-- What you will do --
Write the following entries out again exactly, skipping each image.

★ ★ ★

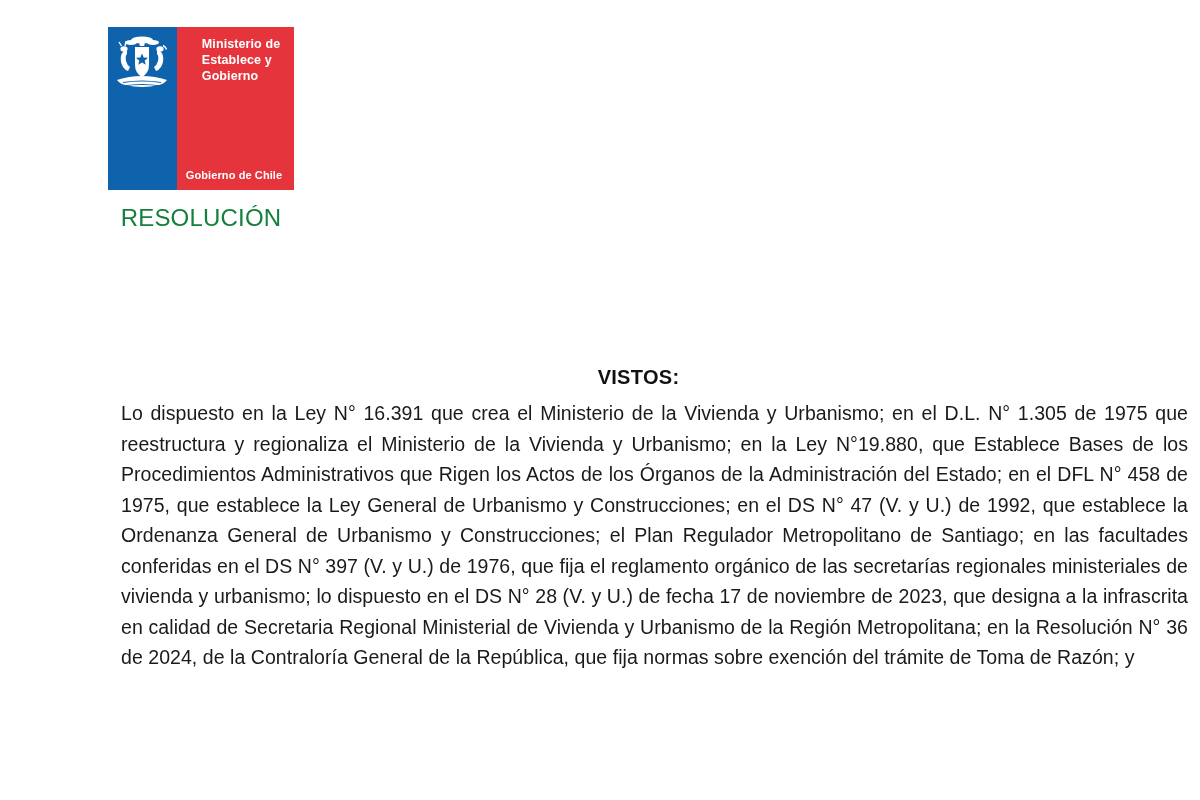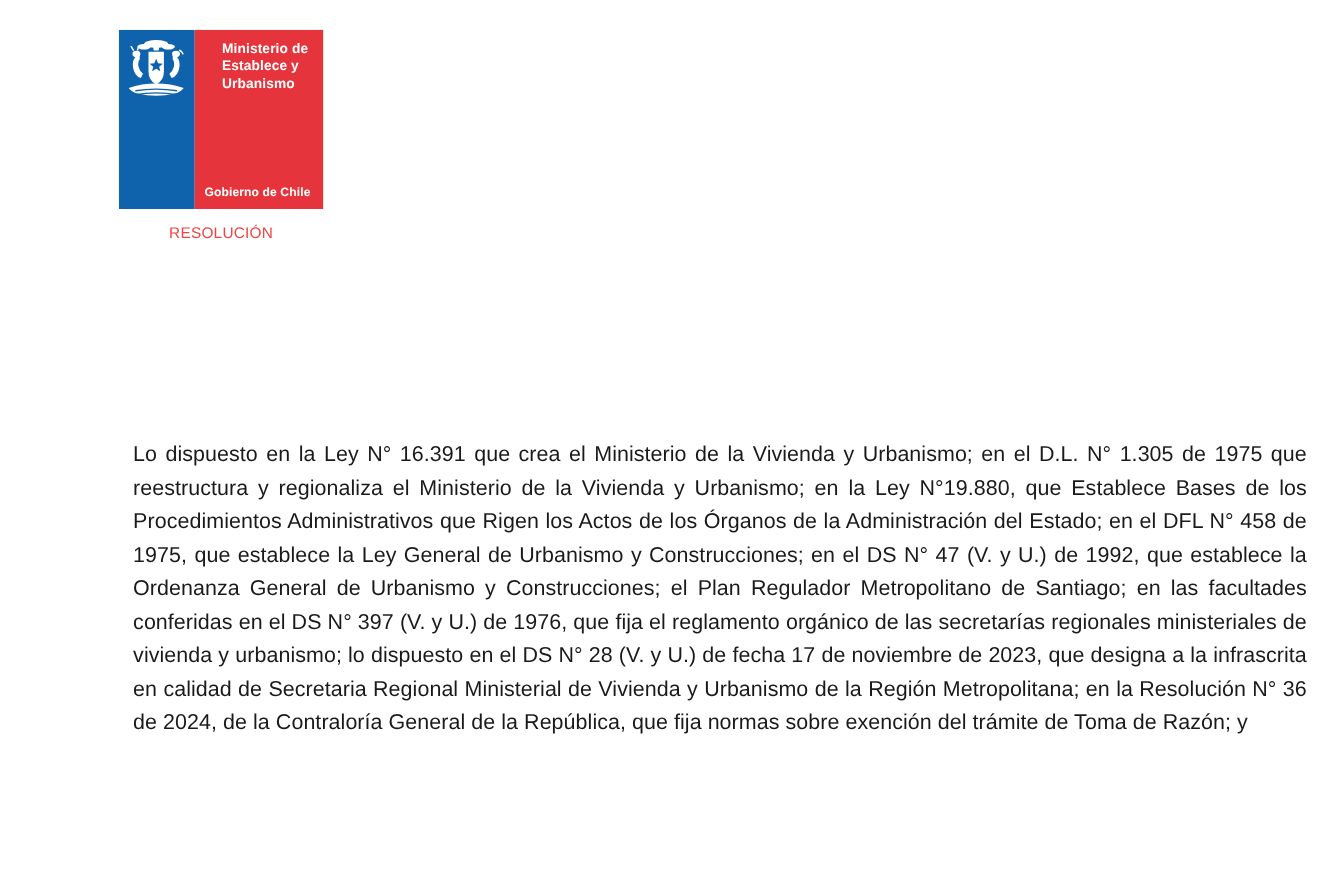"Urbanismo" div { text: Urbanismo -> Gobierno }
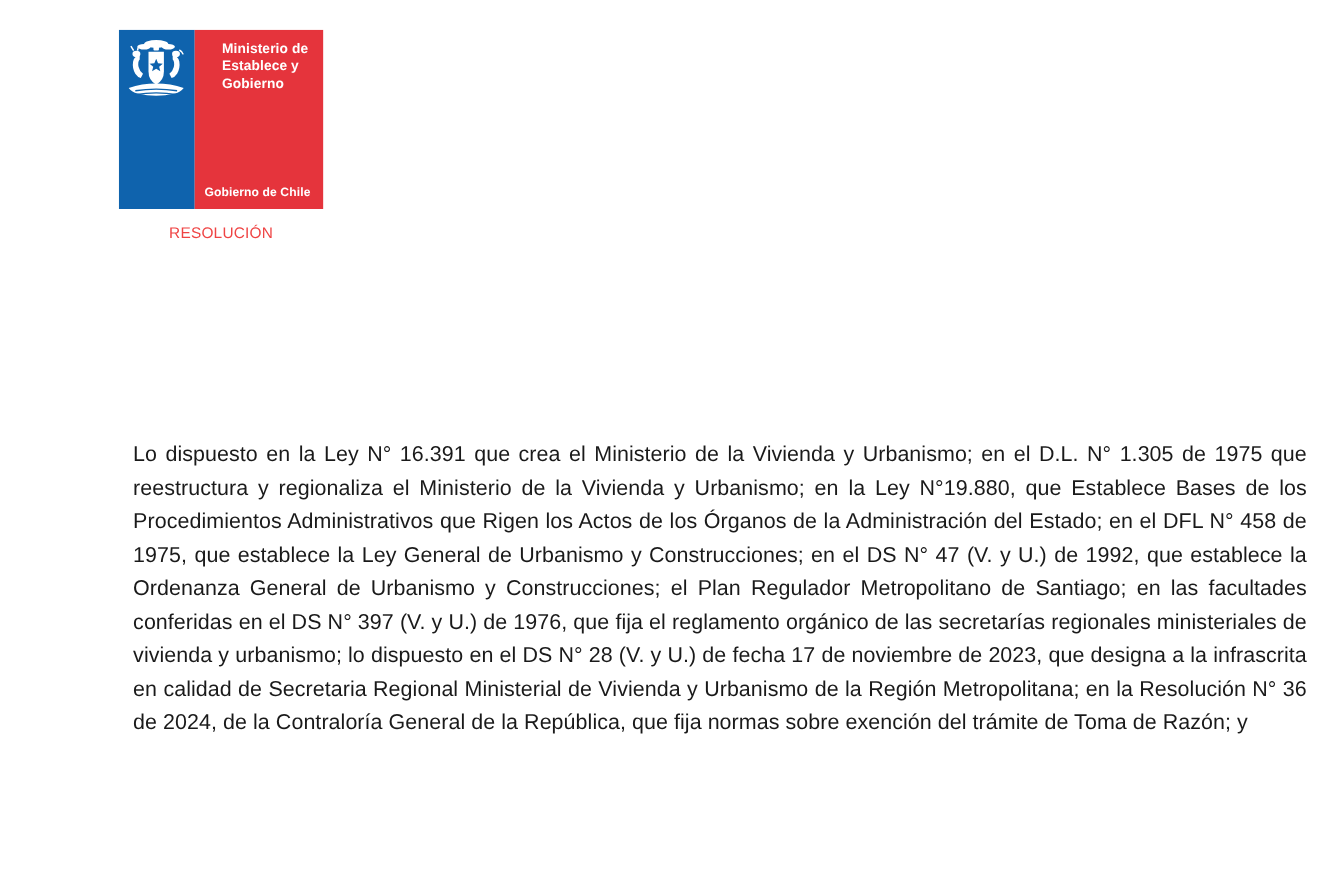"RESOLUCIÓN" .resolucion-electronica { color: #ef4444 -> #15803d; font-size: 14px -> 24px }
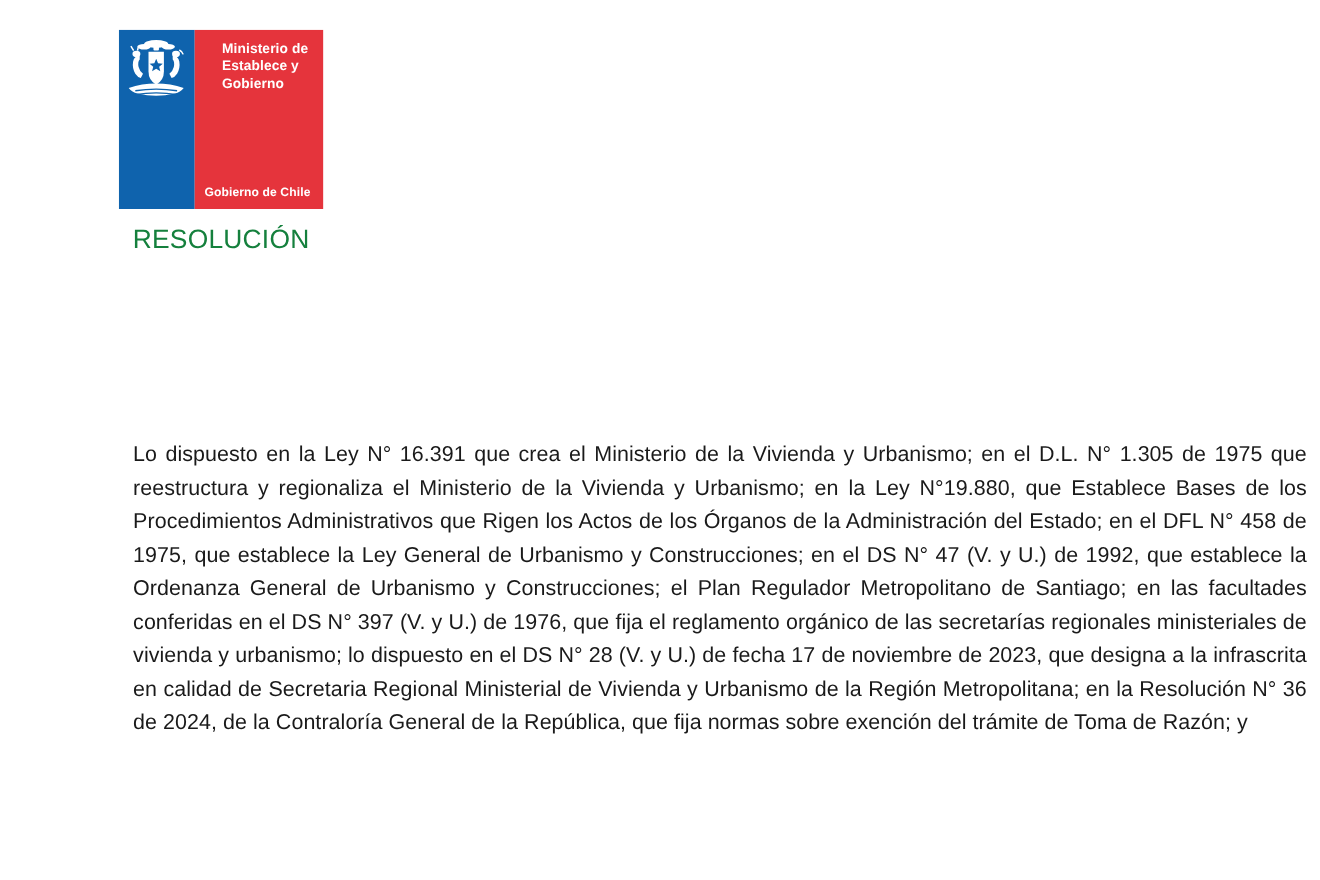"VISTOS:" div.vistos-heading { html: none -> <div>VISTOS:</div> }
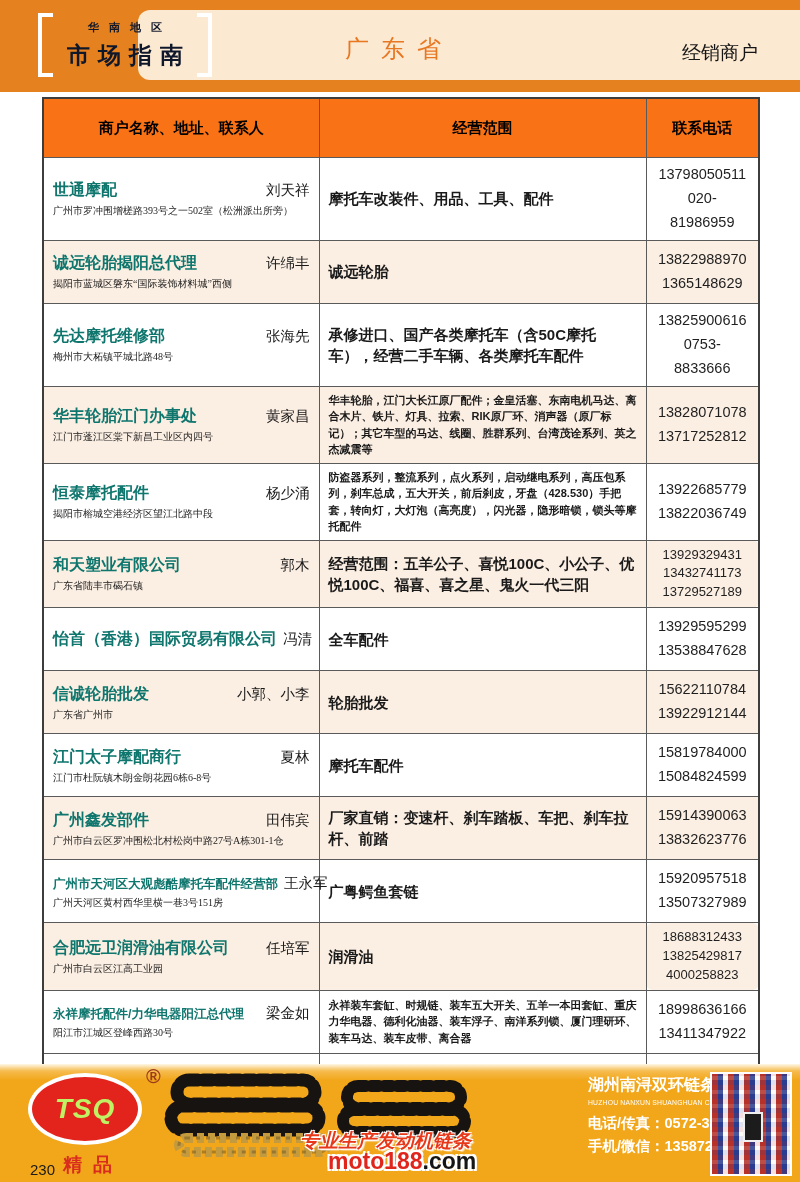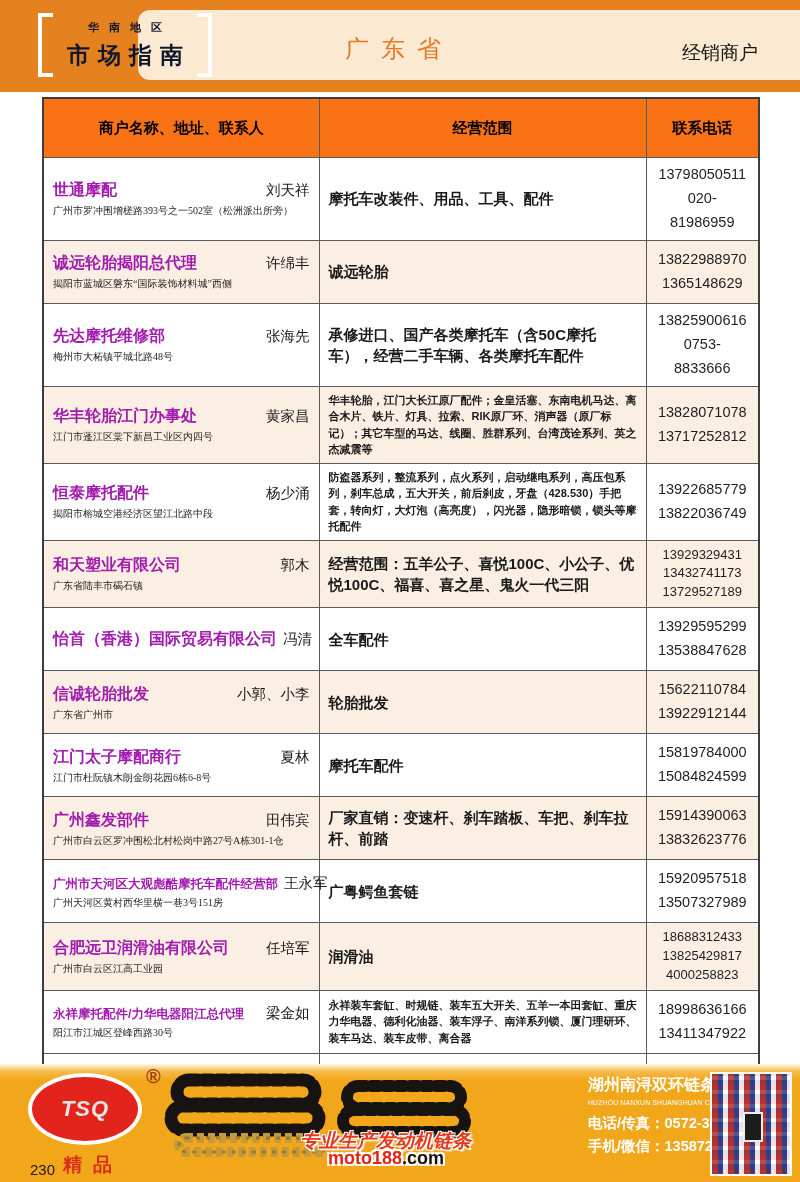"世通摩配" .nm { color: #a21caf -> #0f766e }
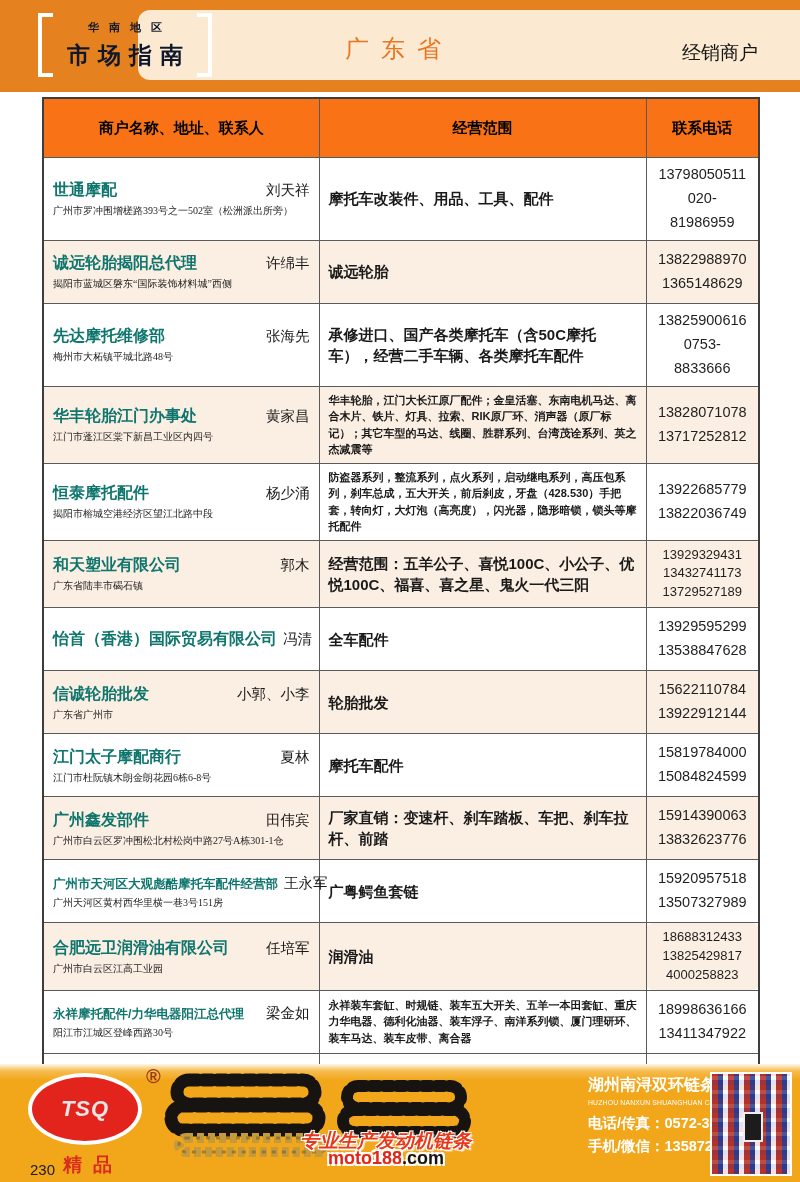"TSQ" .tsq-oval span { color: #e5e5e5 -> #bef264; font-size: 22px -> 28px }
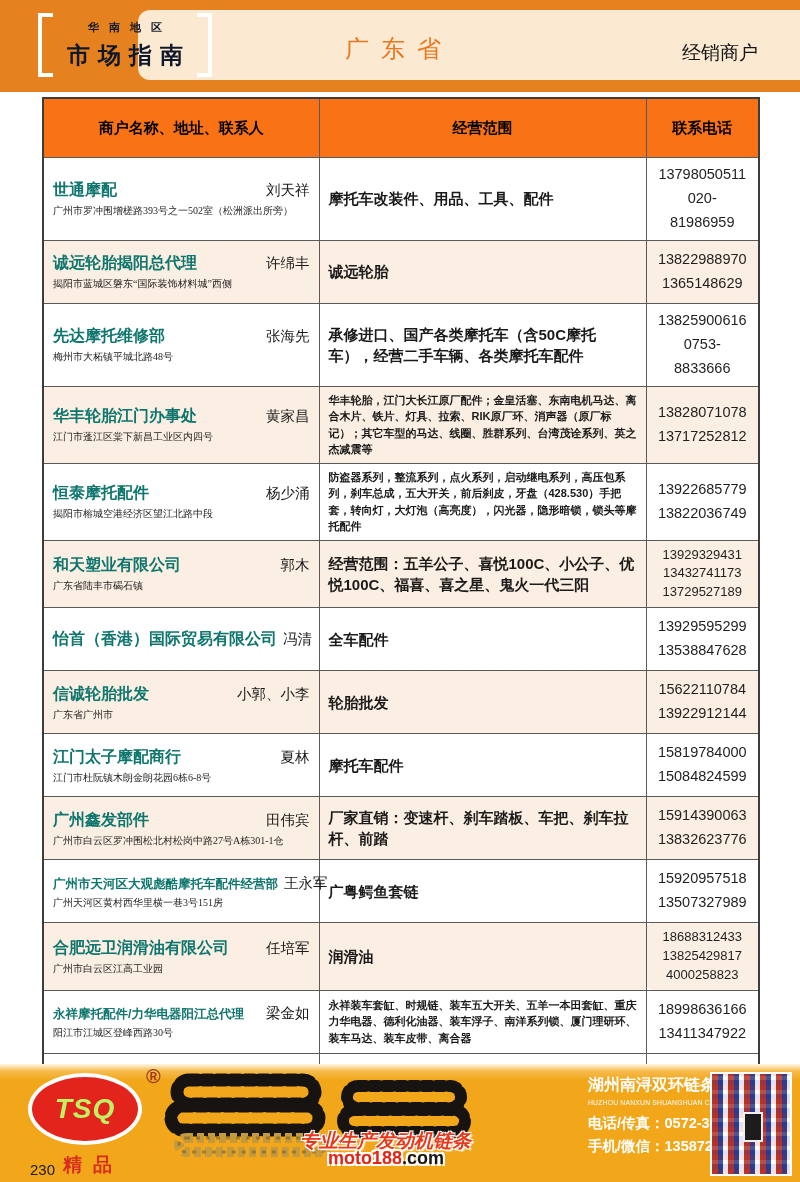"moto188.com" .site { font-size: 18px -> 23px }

★ ★ ★

-- The answer --
"Urbanismo" div { text: Urbanismo -> Gobierno }
"RESOLUCIÓN" .resolucion-electronica { color: #ef4444 -> #15803d; font-size: 14px -> 24px }
"VISTOS:" div.vistos-heading { html: none -> <div>VISTOS:</div> }
"世通摩配" .nm { color: #a21caf -> #0f766e }
"TSQ" .tsq-oval span { color: #e5e5e5 -> #bef264; font-size: 22px -> 28px }
"moto188.com" .site { font-size: 18px -> 23px }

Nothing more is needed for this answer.